Preferably, a linear regression analysis is carried out by combining the seismic interpretation result data body of the target well region and the logging data of the target reservoir of the target region, and the most main factors influencing the development of the microcracks are determined; through the steps, the main factor with the strongest correlation with the development of the microcracks can be obtained.
Specifically, in step S40, the three-dimensional modeling method further includes performing geostatistical variogram analysis on data in the single-well microcrack development model of the target well, determining a primary and secondary direction, a variable range, and a block value, and determining a spatial distribution trend and a law of the microcracks of the target well according to the primary and secondary direction, the variable range, and the block value.
Preferably, in the case that the data in the development model of the microcracks of the single well of the target well region and the microcrack coarsening data in the three-dimensional structural model are both relatively small, the primary and secondary directions, the variation and the block gold value of the data of the development degree of the microcracks can be indirectly determined through the data of the most important factors influencing the development of the microcracks, which are relatively rich in data, so as to determine the spatial distribution trend and the rule of the microcracks of the target well region.

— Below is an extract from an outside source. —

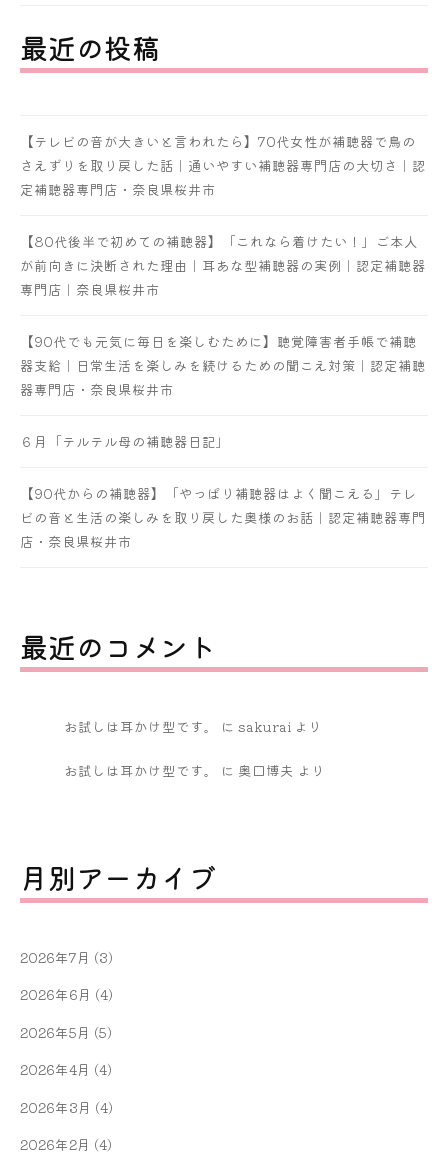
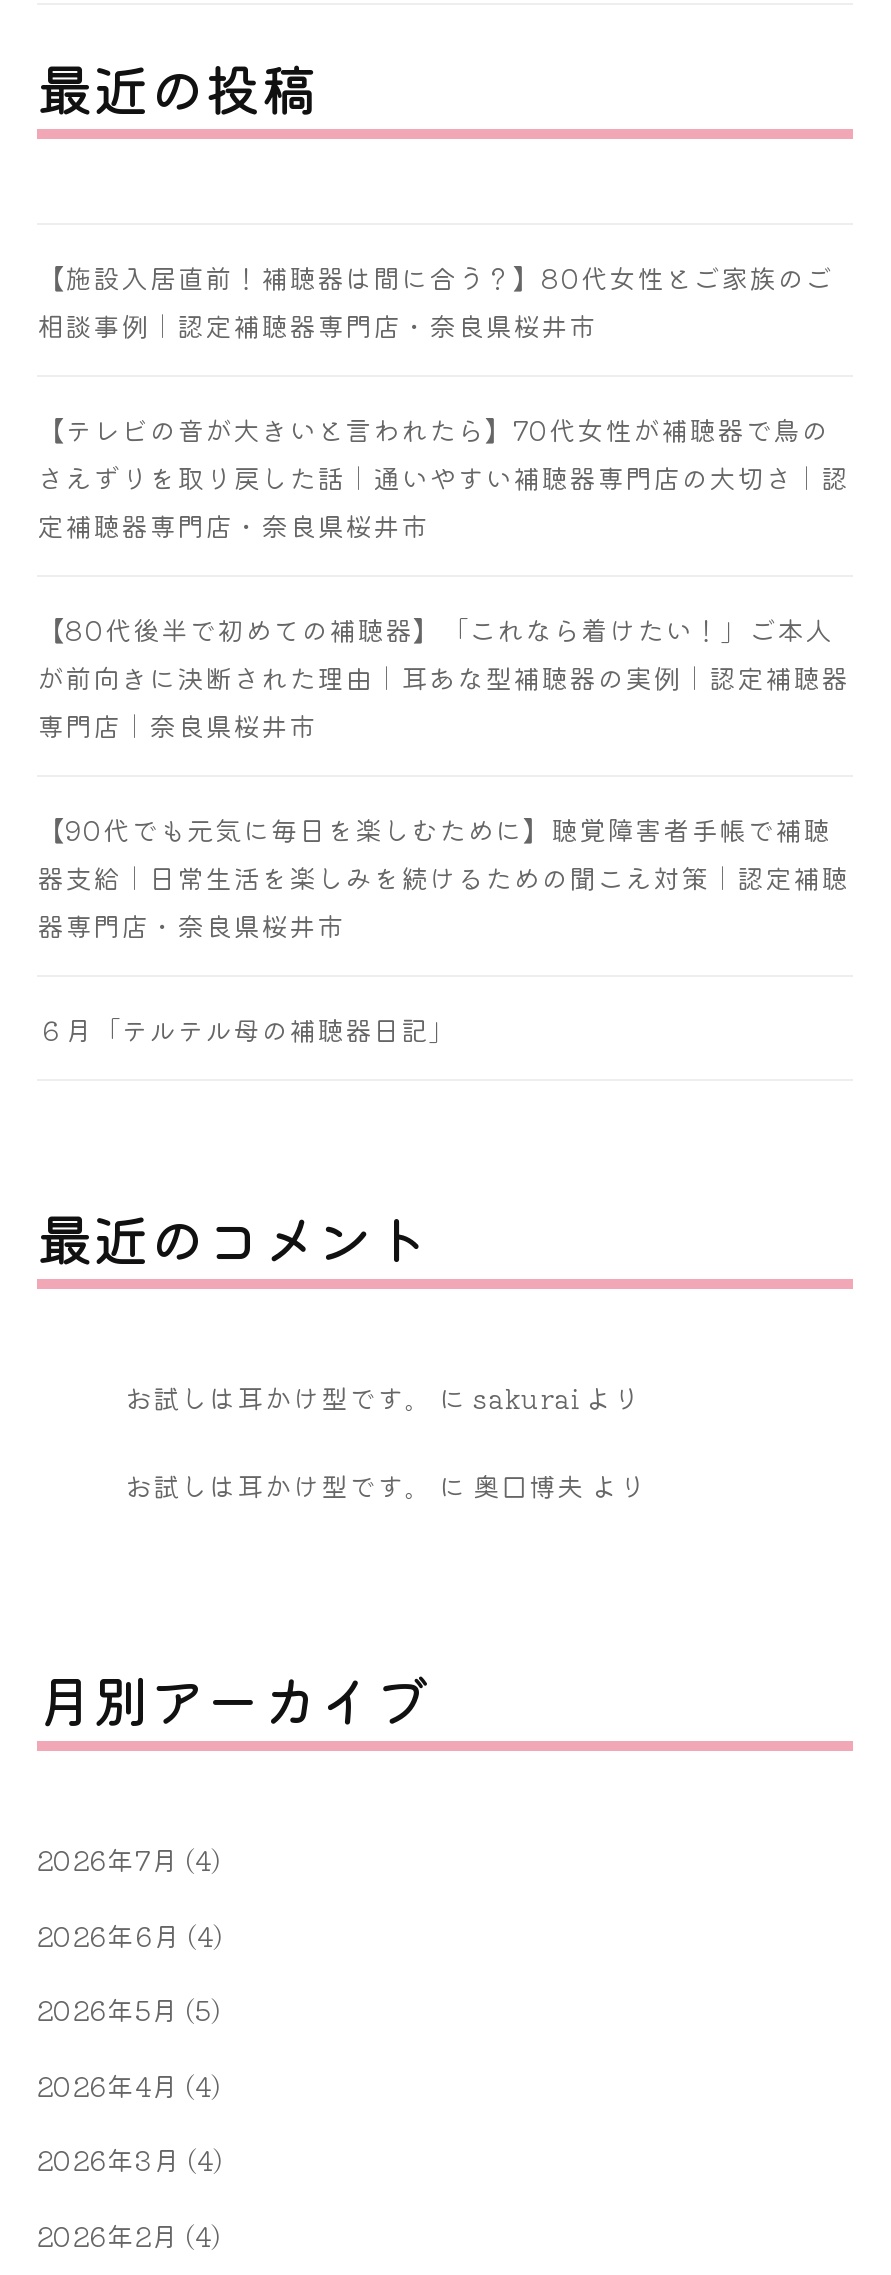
none -> [37,257,833,345] 【施設入居直前！補聴器は間に合う？】80代女性とご家族のご | 相談事例｜認定補聴器専門店・奈良県桜井市
moved [20,131,426,451] -> [37,409,849,1049]: 【テレビの音が大きいと言われたら】70代女性が補聴器で鳥の | さえずりを取り戻した話｜通いやすい補聴器専門店の大切さ｜認 | 定補聴器専門店・奈良県桜井市 | ... | 器専門店・奈良県桜井市 | ６月「テルテル母の補聴器日記」
[20,483,426,551] 【90代からの補聴器】「やっぱり補聴器はよく聞こえる」テレ | ビの音と生活の楽しみを取り戻した奥様のお話｜認定補聴器専門 | 店・奈良県桜井市 -> none
[20,947,113,967] 2026年7月(3) -> [37,1840,221,1880] 2026年7月(4)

In the embodiment of the present invention, step S50 is: and calling the spatial distribution trend and rule of the microcracks of the target well region, taking the microcrack coarsening data in the three-dimensional structural model as hard data, and taking an SEGY data body in an earthquake explanation result or the most main factor which is determined in the step S40 and influences the microcrack development as a constraint condition to establish a three-dimensional model of the microcrack development degree of the target region. The cloud picture of the development degree of the microcracks of any small layer can be obtained through the three-dimensional model of the development degree of the microcracks (as shown in fig. 4, fig. 4 shows the cloud picture of the development degree of the microcracks of a certain small layer obtained through the three-dimensional model of the development degree of the microcracks), the development and distribution conditions of the microcracks of a target reservoir zone of the target well zone can be determined through the cloud picture of the development degree of the microcracks, the purposes of evaluating the reservoir properties in the early development stage and scientifically developing oil and gas are facilitated, and the cloud picture of the development degree of the microcracks has important significance for the exploration and development of oil and gas.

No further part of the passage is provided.